Fotografía: Jesús Massó
Yo no he visto naves ardiendo más allá de Orion, ni siquiera rayos C brillando en la oscuridad. Soy un tipo normalito, del montón, pero vivo en una ciudad pasmosa. Insisto, ésta es una ciudad disparatada, la Macondo del Atlántico. Cómo, si no, describir un lugar en el que su mejor juventud se ha marchado en busca de un futuro mejor, mientras que la aspiración suprema del resto consiste en salir vestidos de suboficiales austrohúngaros, aporreando un tambor detrás de un paso de semana santa.
Sí, es ésta una ciudad extravagante que interpreta el progreso a su manera. Hace unos años eso del carril-bici era cosa de guiris. Sin embargo, cuando llegó aquí esa novedad, se hizo uno en el Campo del Sur quitando espacio a los peatones, en vez de a los coches. Algo único que urbanistas de todo el mundo deberían venir a estudiar.

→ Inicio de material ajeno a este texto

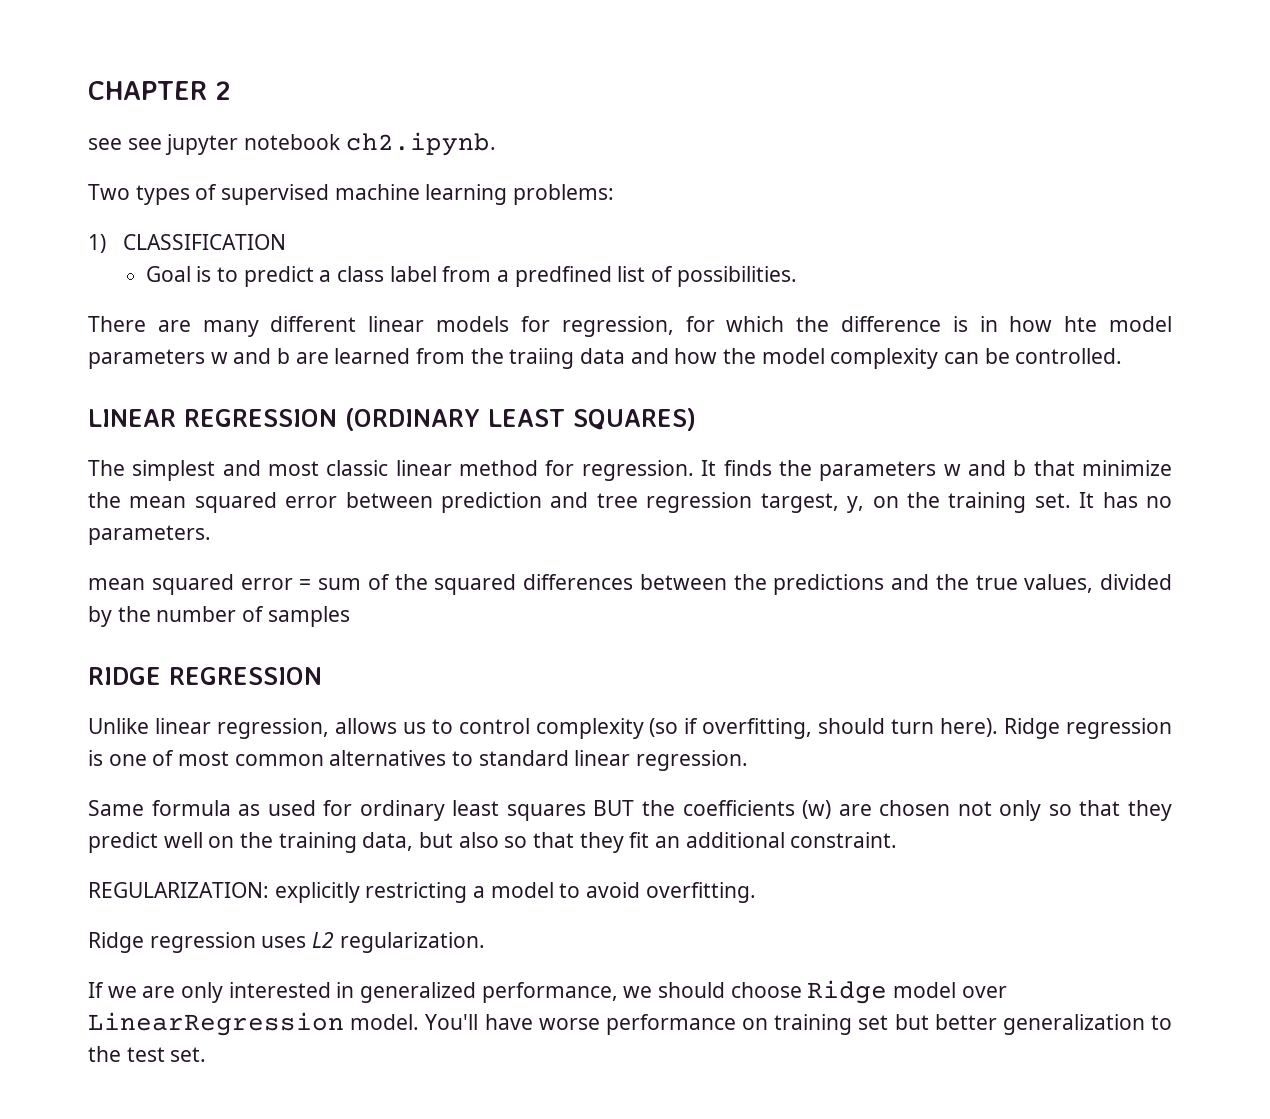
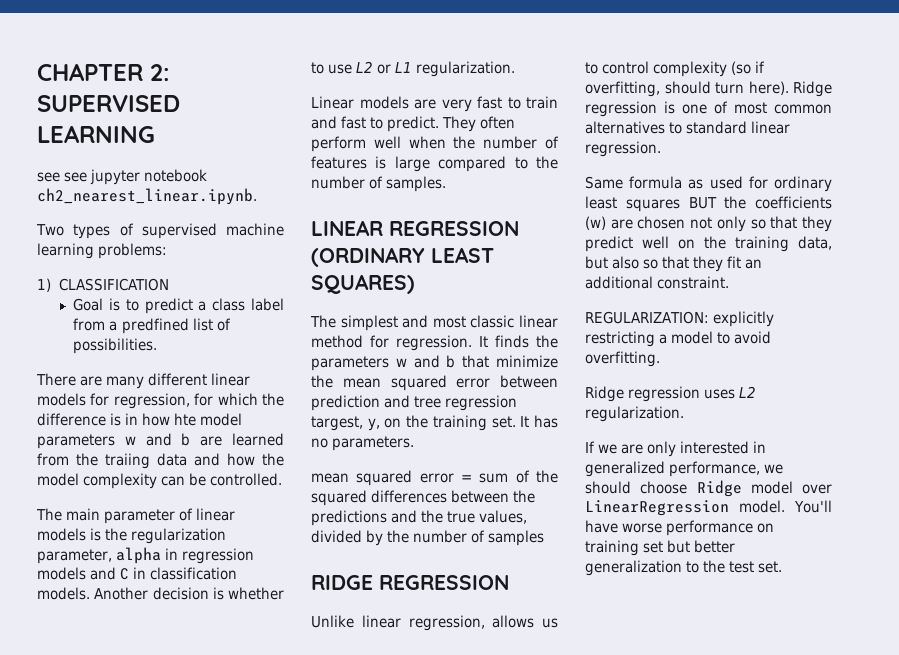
[215,81,231,100] 2 -> [150,64,170,81] [37,95,180,112] [37,125,155,143] 2: SUPERVISED LEARNING
[345,132,496,156] ch2.ipynb. -> [37,188,257,205] ch2_nearest_linear.ipynb.
(1123, 356) none -> [36,508,236,524] [37,528,227,544] [37,547,255,564] [37,567,238,580] [37,587,284,600] [311,61,516,77] [311,96,558,112] [311,116,516,132] [311,136,559,152] [311,156,558,172] [311,176,447,192] // The main parameter of linear models is the regularization parameter, alpha in regression models and C in classification models. Another decision is whether to use L2 or L1 regularization. // Linear models are very fast to train and fast to predict. They often perform well when the number of features is large compared to the number of samples.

Se dice que estos fenómenos ocurren porque la ciudad estuvo dirigida en las dos últimas décadas por un equipo de señoras anacrónicas, hermanos mayores, profesores de religión, pijos de serie B y muchachos antigüitos. En fin, soberbia, ambición e ignorancia.
Vale, pero debe haber algo más que explique que esta ciudad cante y se ría de su pobreza dickensiana. Y debe existir algo más que dé con el secreto de la momificación de sus barojianas instituciones culturales. Para describirlas, bastaría decir: “Justo lo contrario de lo subversivo”. Un amojamado enigma que deberían venir a estudiar los expertos de la industria conservera de todo el mundo.
Igual que los más prestigiosos antropólogos y sociólogos deberían venir a estudiar un grupo humano con hábitos de presunta clase alta, cuyo comportamiento, jactancioso y cateto, dejaría como unos harapientos a la buena sociedad de aquella Vetusta imaginada por Clarín.
Esta minoría de inspiración pemaniana, que vive embutida en las entretelas de las fuerzas vivas de la ciudad, es una versión gadita de la insana élite de “Cosecha roja¨ de Hammett. Así, aún se obstinan en creer que son los legítimos propietarios de la ciudad, gobernando desde los veladores de un machadiano casino provinciano. Persisten en opinar que “lo de ahora” es un simple contratiempo que pronto se arreglará y volverá el viejo orden. El de siempre. Como Dios manda…
No les importa que la ciudad presente signos de descomposición y que sólo puedan vivir de su carroña los gusanillos del turismo. O mía o muerta, dicen.
Dickens, Borges, Baroja, Hammett, Machado, Clarín, García Márquez, nos hablan al oído mientras la vida continua su curso rutinario, indiferente, gente que ríe, gente que llora, gente que vive y otra gente que vive en el límite de la pobreza, como si la pobreza tuviera límites; hay fiestas, escaparates, luces, pero la vida sigue mediocre y asustadiza como la de un oficinista con hipoteca.
Pero hay esperanza: un nuevo Cádiz se está abriendo camino. Trabajosamente, con dificultades. Hay esperanza.